Di hadapan wali kelas, tuduhan itu kembali dilontarkan, tetapi rekaman CCTV yang disebut-sebut tak pernah ditunjukkan. Wali kelas hanya menyarankan saya membuktikan ketidakbersalahan, sedangkan saya bersikeras bahwa yang menuduhlah yang harus membuktikan. Perdebatan itu tidak menghasilkan jawaban, hanya meninggalkan perasaan hampa dan marah yang sulit dijelaskan.
Sepanjang jalan pulang saya tidak bisa menahan tangis. Tiga hari saya tidak masuk sekolah karena kecewa dan lelah. Ketika akhirnya kembali, perlakuan teman-teman tidak berubah. Tidak ada yang mau berbicara atau menanyakan pendapat saya. Hari-hari yang seharusnya penuh canda tawa berubah menjadi rutinitas sunyi, sementara pertanyaan di kepala saya terus berputar: apa yang membuat mereka yakin saya pelakunya?

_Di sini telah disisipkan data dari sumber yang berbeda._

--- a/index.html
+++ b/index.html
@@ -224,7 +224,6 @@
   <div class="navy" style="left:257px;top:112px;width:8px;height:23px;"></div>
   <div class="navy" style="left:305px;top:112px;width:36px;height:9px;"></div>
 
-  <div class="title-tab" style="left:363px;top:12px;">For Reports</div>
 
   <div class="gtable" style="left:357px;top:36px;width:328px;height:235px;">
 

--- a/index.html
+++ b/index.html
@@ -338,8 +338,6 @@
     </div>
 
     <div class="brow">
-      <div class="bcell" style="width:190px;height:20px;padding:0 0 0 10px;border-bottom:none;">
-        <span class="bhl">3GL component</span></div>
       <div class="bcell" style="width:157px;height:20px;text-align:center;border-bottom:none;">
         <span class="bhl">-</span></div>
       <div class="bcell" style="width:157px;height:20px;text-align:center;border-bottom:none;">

Sekitar sebulan kemudian, saya dipanggil ke ruang wali kelas bersama teman yang kehilangan uang. Di sana barulah dinyatakan bahwa uang itu ternyata hilang bukan di kelas dan saya tidak bersalah. Mereka hanya meminta maaf singkat, tanpa penjelasan lebih lanjut. Permintaan maaf itu terasa terlambat, meninggalkan luka yang sulit terhapus.

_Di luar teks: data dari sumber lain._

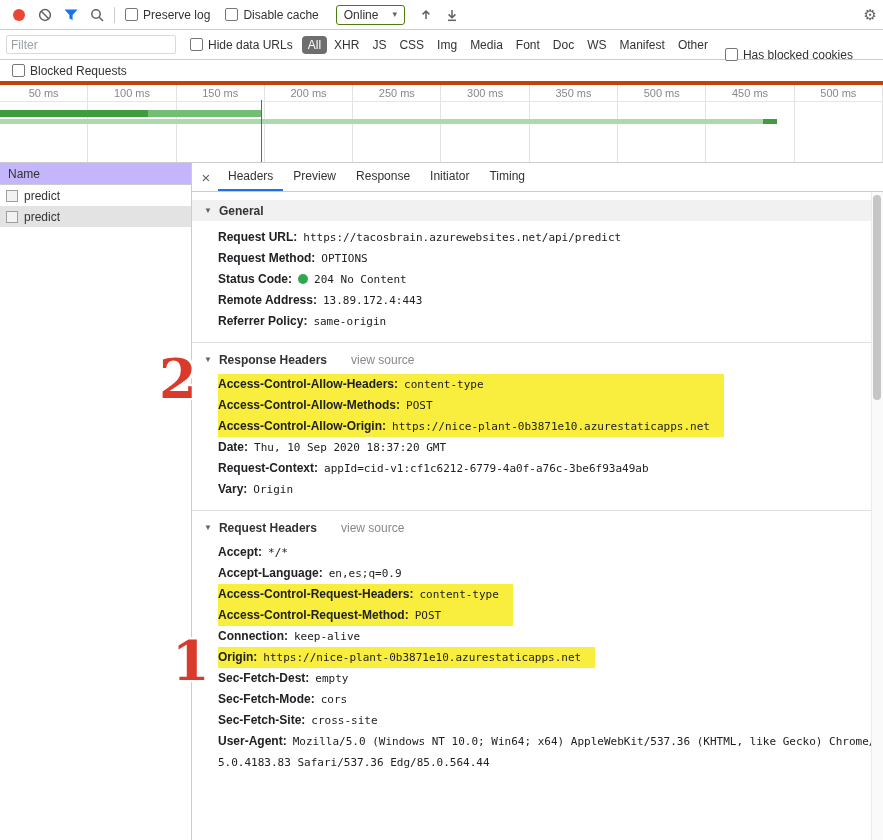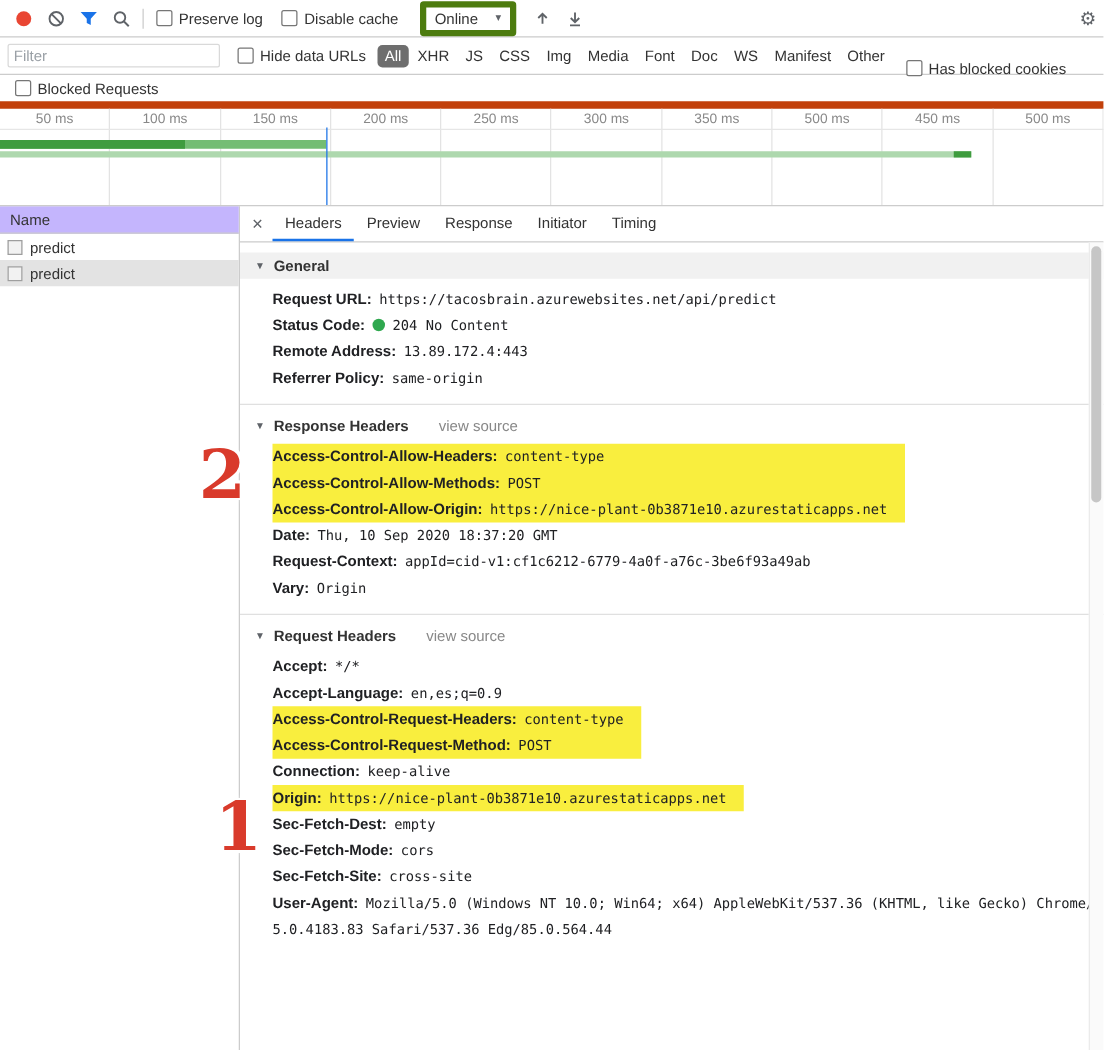--- a/index.html
+++ b/index.html
@@ -17,7 +17,7 @@
   .sep { width: 1px; height: 16px; background: #ccc; margin: 0 4px; flex: none; }
   .cb-label { display: flex; align-items: center; margin: 0 9px 0 6px; white-space: nowrap; }
   .cb { width: 11px; height: 11px; border: 1px solid #767676; border-radius: 2px; background: #fff; margin-right: 5px; flex: none; }
-  .select { display: flex; align-items: center; border: 5px solid #4d7c0f; border-radius: 3px; padding: 2px 7px; margin: 0 8px; }
+  .select { display: flex; align-items: center; border: 1px solid #4d7c0f; border-radius: 3px; padding: 2px 7px; margin: 0 8px; }
   .caret { margin-left: 14px; font-size: 9px; color: #5f6368; line-height: 1; }
   .caret::after { content: "▾"; }
   .gear { margin-left: auto; font-size: 15px; color: #5f6368; }

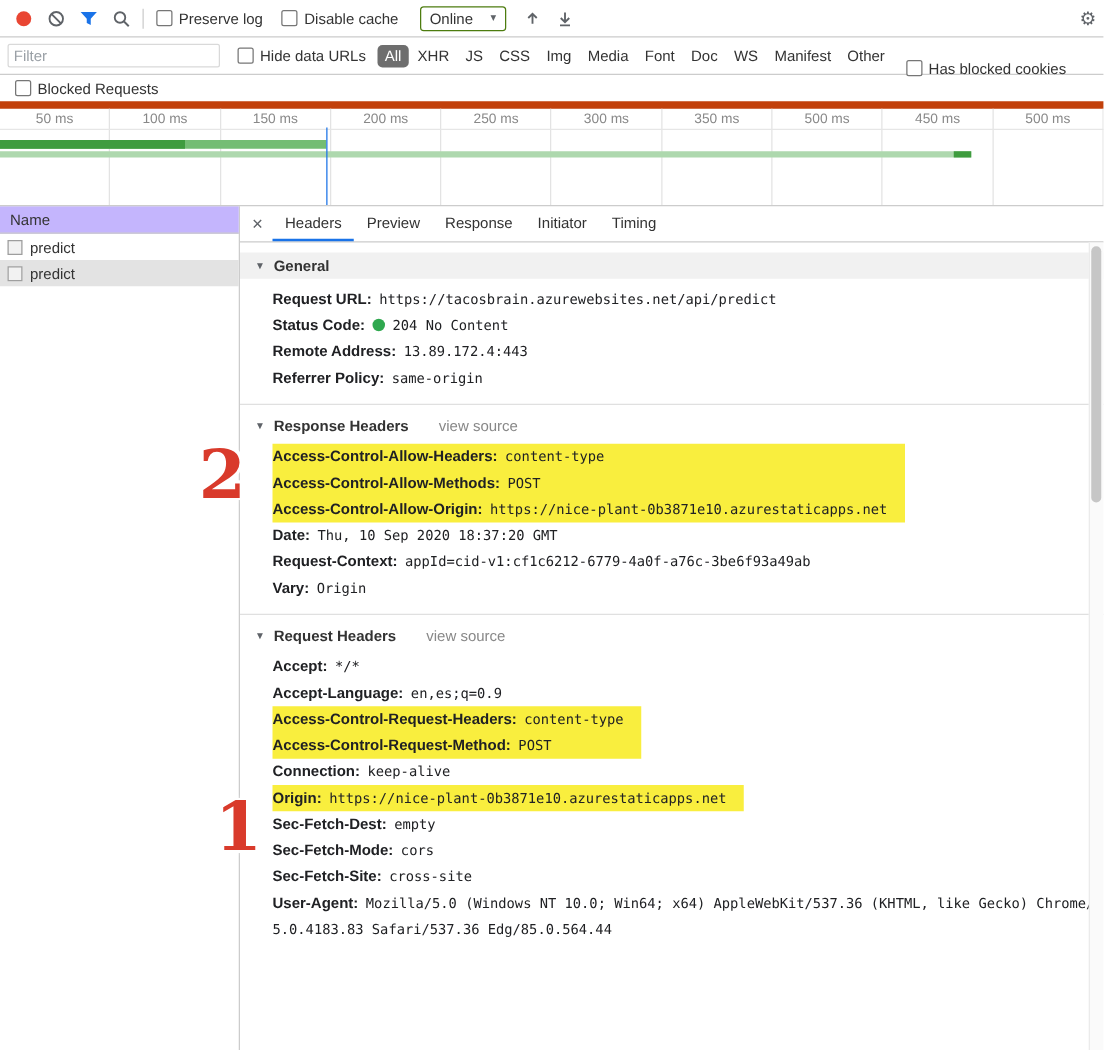--- a/index.html
+++ b/index.html
@@ -29,7 +29,7 @@
   .pills { display: flex; align-items: center; margin: 0 0; }
   .pill { padding: 2px 6px; border-radius: 4px; margin-right: 1px; white-space: nowrap; }
   .pill.active { background: #6e6e6e; color: #fff; }
-  .blocked-row { height: 21px; border-bottom: 6px solid #c2410c; display: flex; padding: 0 6px; }
+  .blocked-row { height: 21px; border-bottom: 4px solid #c2410c; display: flex; padding: 0 6px; }
 
   
   .timeline { position: relative; height: 77px; border-bottom: 1px solid #ccc; }

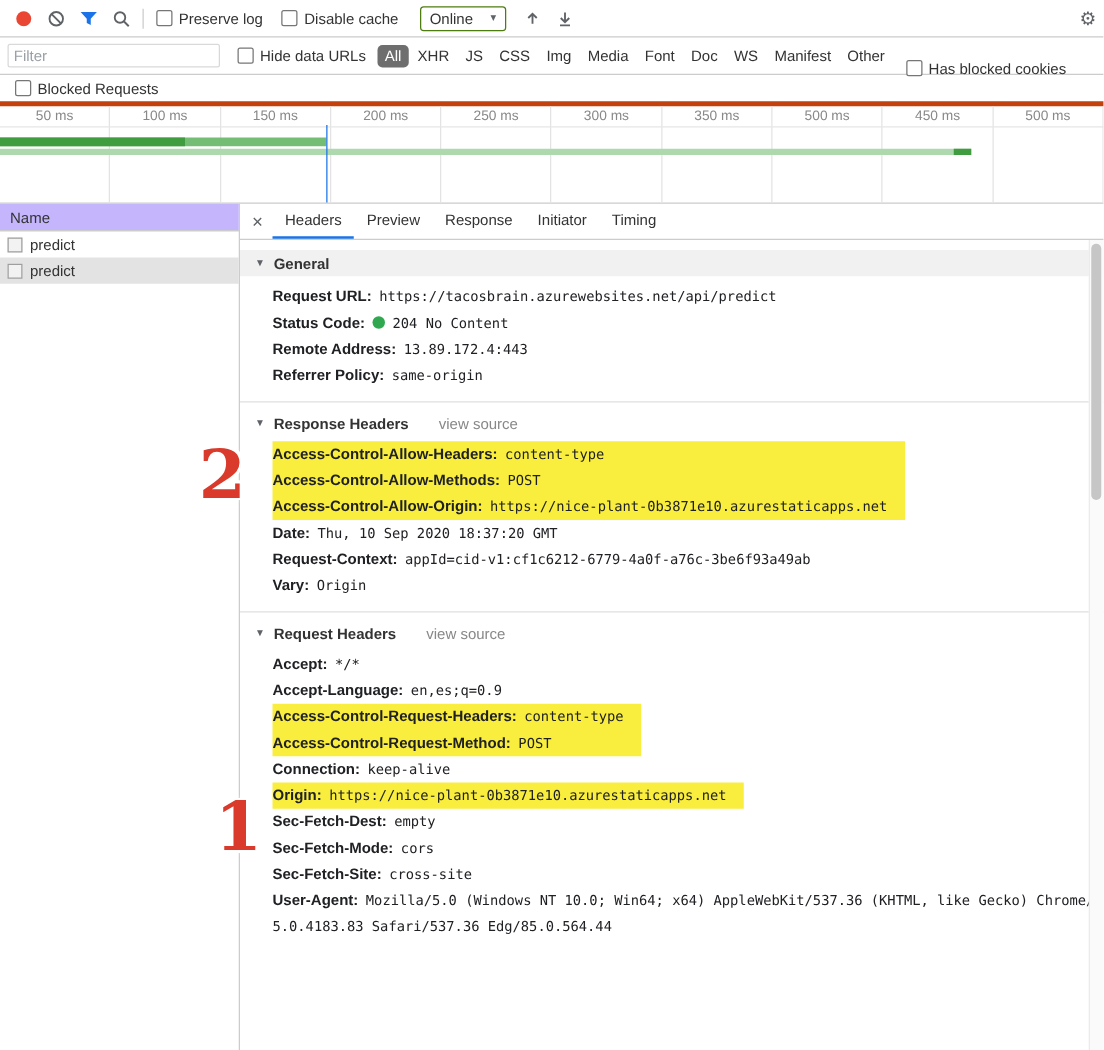--- a/index.html
+++ b/index.html
@@ -227,6 +227,7 @@
               <span class="section-title">General</span>
             </div>
             <div class="item"><span class="hname">Request URL:</span><span class="hvalue">https://tacosbrain.azurewebsites.net/api/predict</span></div>
+            <div class="item"><span class="hname">Request Method:</span><span class="hvalue">OPTIONS</span></div>
             <div class="item"><span class="hname">Status Code:</span><span class="status-dot"></span><span class="hvalue">204 No Content</span></div>
             <div class="item"><span class="hname">Remote Address:</span><span class="hvalue">13.89.172.4:443</span></div>
             <div class="item"><span class="hname">Referrer Policy:</span><span class="hvalue">same-origin</span></div>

Hari-hari berikutnya saya jalani dengan tenang namun menjaga jarak. Hubungan saya dengan teman-teman tidak lagi sama. Tidak ada yang berarti di sisa masa SMA selain belajar dan lulus. Hingga tamat pun, saya tetap membawa luka dan pertanyaan: bagaimana mereka bisa begitu mudah menuduh tanpa bukti?
Namun, seiring waktu saya mulai belajar melihat peristiwa itu dari sisi lain. Saya menyadari bahwa mungkin ini adalah ujian bagi saya untuk menjadi lebih kuat, lebih sabar, dan lebih dewasa dalam menghadapi hidup. Saya mulai berusaha mengikhlaskan apa yang telah terjadi dan memaafkan mereka yang pernah menuduh tanpa bukti. Perasaan marah dan kecewa perlahan saya gantikan dengan niat untuk berdamai dengan masa lalu. Sekarang, setelah melewati semua itu, saya ingin bertemu lagi dengan teman-teman saya. Bukan untuk mengungkit masa lalu, tetapi untuk membuka lembaran baru. Saya percaya setiap orang bisa berubah, begitu juga dengan saya yang kini lebih memahami arti persahabatan, kepercayaan, dan ketulusan. Apa yang pernah menyakitkan, kini menjadi pelajaran berharga yang akan selalu saya bawa sebagai bekal dalam perjalanan hidup saya selanjutnya.